Supplied data: Begin

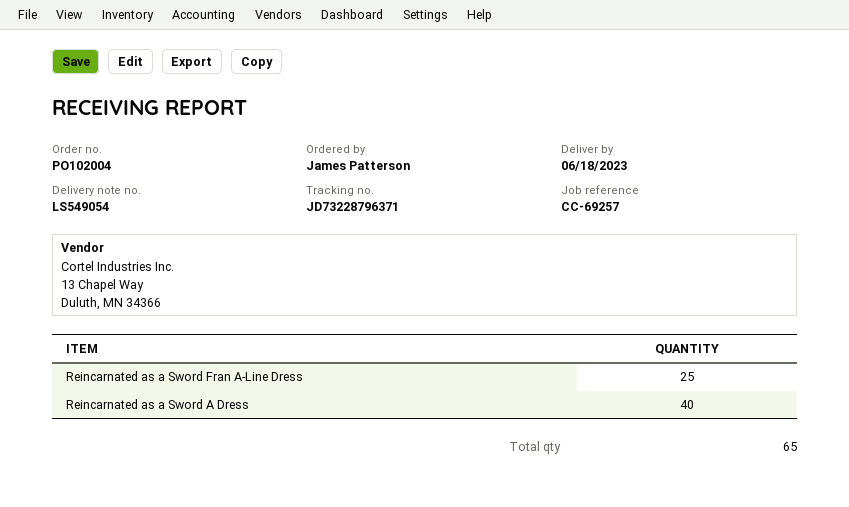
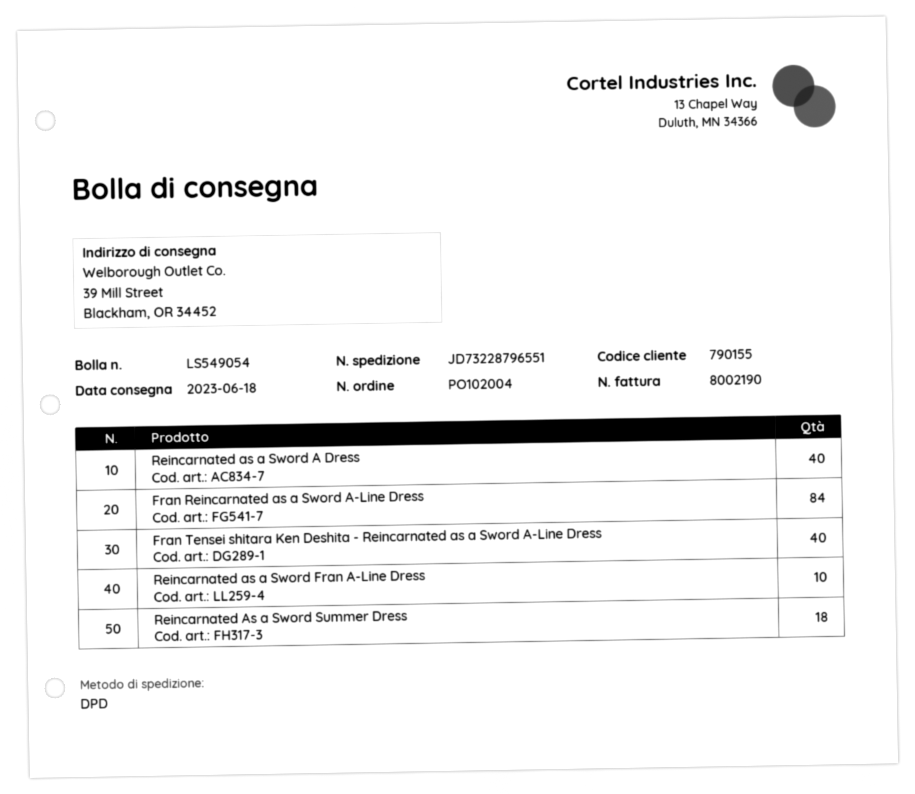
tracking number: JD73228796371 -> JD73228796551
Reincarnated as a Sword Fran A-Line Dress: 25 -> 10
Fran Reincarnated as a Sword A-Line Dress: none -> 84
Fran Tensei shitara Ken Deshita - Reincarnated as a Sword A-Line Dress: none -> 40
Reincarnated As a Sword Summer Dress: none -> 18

Supplied data: End

The answer must be exactly the lines from the one containing "Reincarnated as a Sword Fran" through the final line of the data, both ends included, and nothing else.

Reincarnated as a Sword Fran A-Line Dress: 25 -> 10
Fran Reincarnated as a Sword A-Line Dress: none -> 84
Fran Tensei shitara Ken Deshita - Reincarnated as a Sword A-Line Dress: none -> 40
Reincarnated As a Sword Summer Dress: none -> 18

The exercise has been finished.